A generalization of moderated statistics to data adaptive semiparametric estimation in high-dimensional biology


The widespread availability of high-dimensional biological data has made the simultaneous screening of many biological characteristics a central problem in computational biology and allied sciences. While the dimensionality of such datasets continues to grow, so too does the complexity of biomarker identification from exposure patterns in health studies measuring baseline confounders; moreover, doing so while avoiding model misspecification remains an issue only partially addressed. Efficient estimators capable of incorporating flexible, data adaptive regression techniques in estimating relevant components of the data-generating distribution provide an avenue for avoiding model misspecification; however, in the context of high-dimensional problems that require the simultaneous estimation of numerous parameters, standard variance estimators have proven unstable, resulting in unreliable Type-I error control even under standard multiple testing corrections. We present a general approach for applying empirical Bayes shrinkage to variance estimators of a family of efficient, asymptotically linear estimators of population intervention causal effects.
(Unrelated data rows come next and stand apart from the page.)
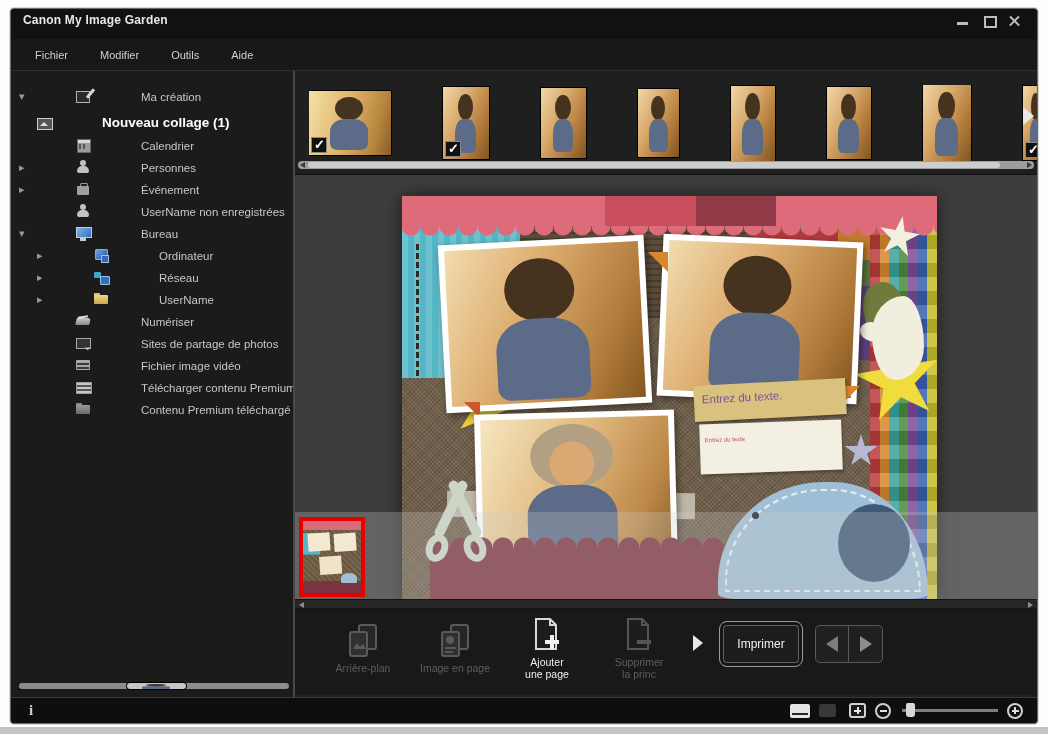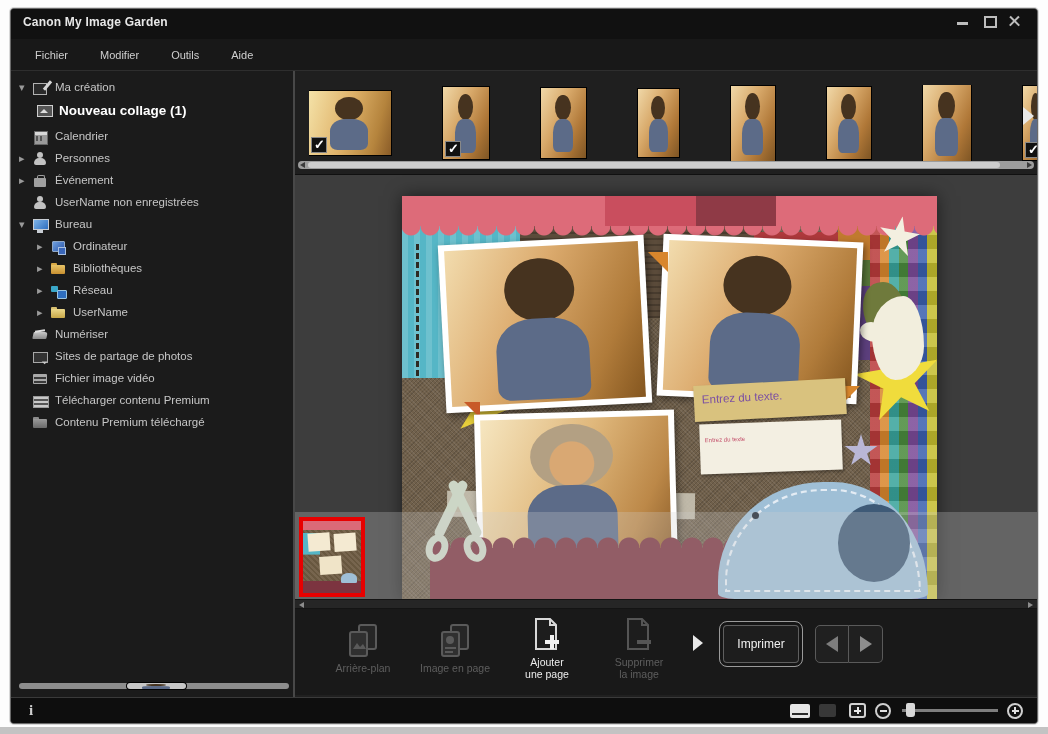--- a/index.html
+++ b/index.html
@@ -14,7 +14,7 @@
             box-shadow:0 0 0 1px #d8d8d8; display:flex; flex-direction:column; overflow:hidden;}
 
   
-  .titlebar { height:30px; background:#111; display:flex; align-items:flex-start; padding:6px 12px; flex:0 0 auto; }
+  .titlebar { height:30px; background:#111; display:flex; align-items:flex-end; padding:12px 12px; flex:0 0 auto; }
   .titlebar .title { color:#e8e8e8; font-size:12px; font-weight:bold; letter-spacing:.2px; }
   .win-controls { margin-left:auto; display:flex; align-items:center; gap:14px; padding-right:4px;}
   .wc { position:relative; width:12px; height:12px; cursor:pointer; }

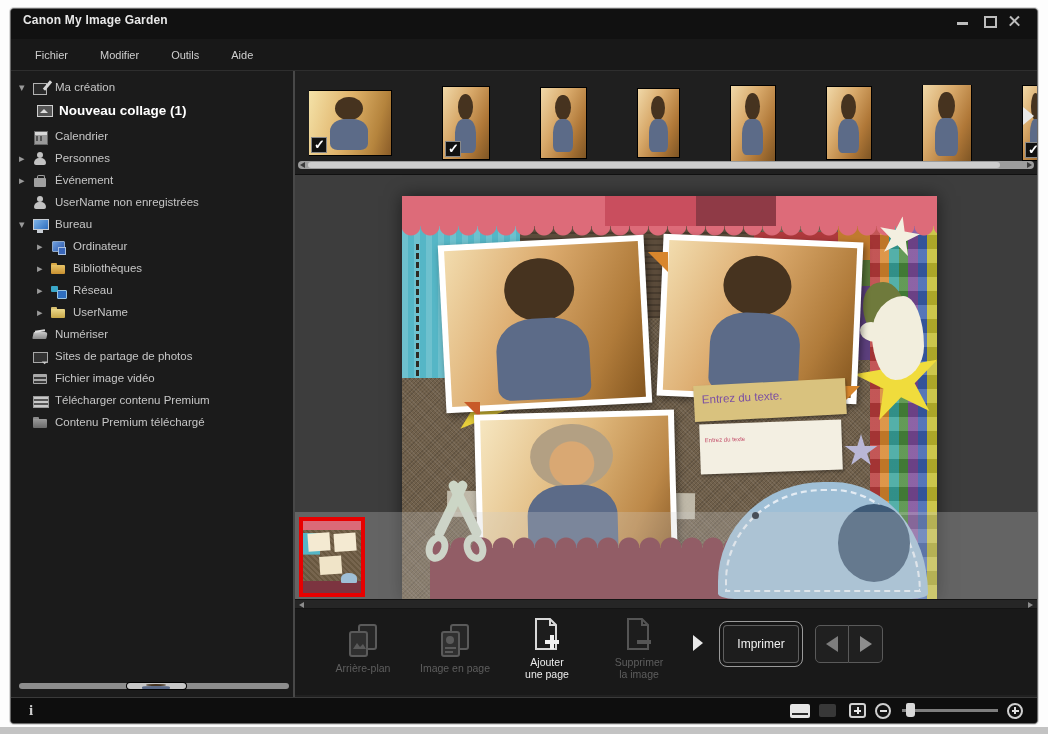--- a/index.html
+++ b/index.html
@@ -32,7 +32,7 @@
 
   
   .sidebar { width:284px; flex:0 0 auto; background:#1b1b1b; border-right:2px solid #484848; position:relative; padding-top:10px; overflow:hidden;}
-  .tree-item { display:flex; align-items:flex-start; height:22px; padding-left:8px; cursor:pointer; color:#c6c6c6; font-size:11.5px; white-space:nowrap;}
+  .tree-item { display:flex; align-items:flex-end; height:22px; padding-left:8px; cursor:pointer; color:#c6c6c6; font-size:11.5px; white-space:nowrap;gap:43px;}
   .tree-item.lvl1 { padding-left:26px; }
   .tree-item.selected { height:27px; color:#ffffff; font-weight:bold; font-size:13.5px; }
   .arrow { width:14px; flex:0 0 auto; font-size:8px; color:#9a9a9a; text-align:left;}

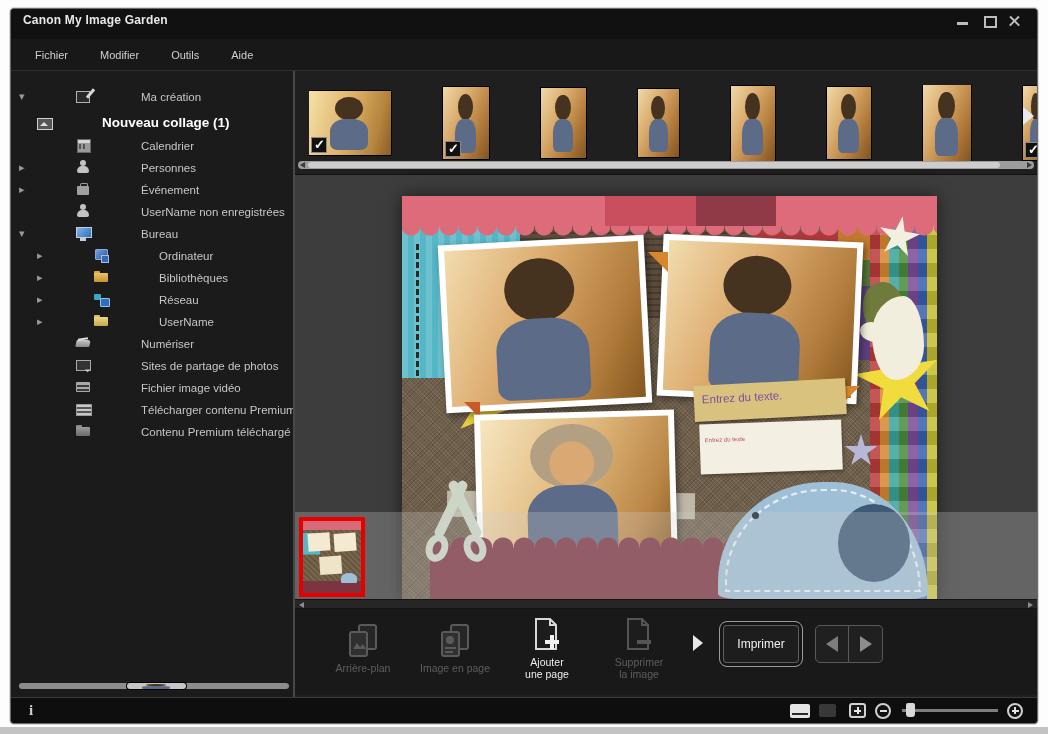--- a/index.html
+++ b/index.html
@@ -290,11 +290,6 @@
       </div>
       <div class="tree-item lvl1">
         <span class="arrow r"></span>
-        <span class="ticon i-folder"></span>
-        <span>Bibliothèques</span>
-      </div>
-      <div class="tree-item lvl1">
-        <span class="arrow r"></span>
         <span class="ticon i-network"></span>
         <span>Réseau</span>
       </div>

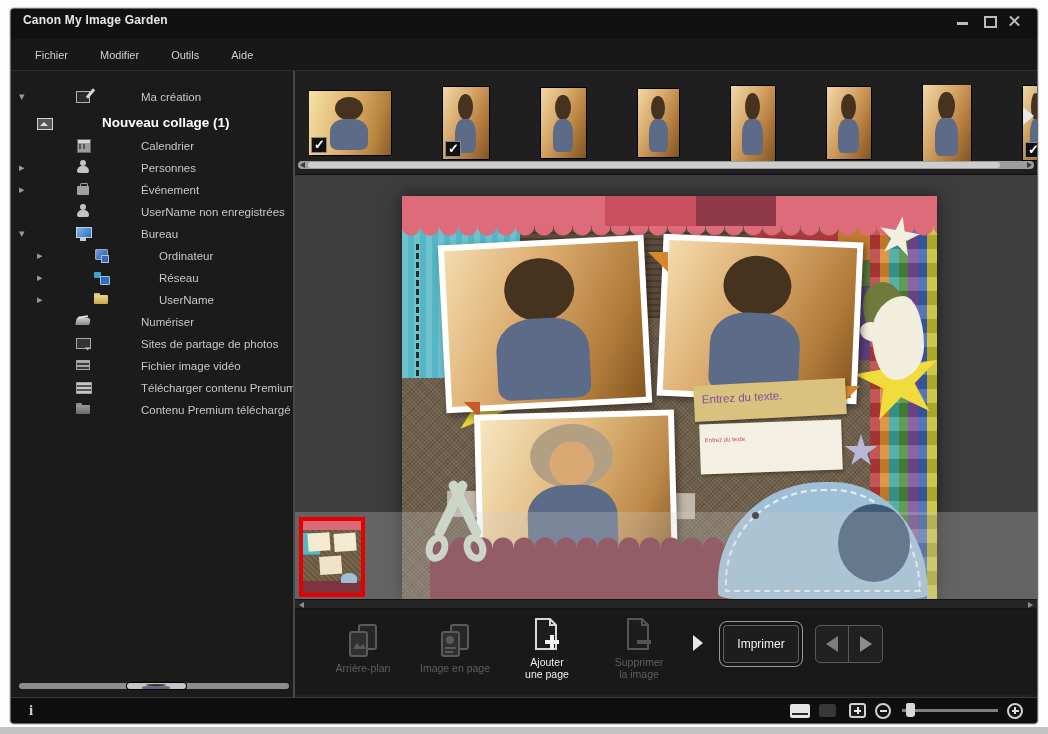--- a/index.html
+++ b/index.html
@@ -455,7 +455,7 @@
           </svg>
           <div class="lbl">
                 <div>Supprimer</div>
-                <div>la image</div>
+                <div>la princ</div>
               </div>
         </div>
         <span class="sep-arrow"></span>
Our generalization of shrinkage-based variance estimators increases inferential stability in high-dimensional settings, facilitating the application of these estimators for deriving nonparametric variable importance measures in high-dimensional biological datasets with modest sample sizes. The result is a data adaptive approach for robustly uncovering stable causal associations in high-dimensional data in studies with limited samples. Our generalized variance estimator is evaluated against alternative variance estimators in numerical experiments. Identification of biomarkers with the proposed methodology is demonstrated in an analysis of high-dimensional DNA methylation data from an observational study on the epigenetic effects of tobacco smoking.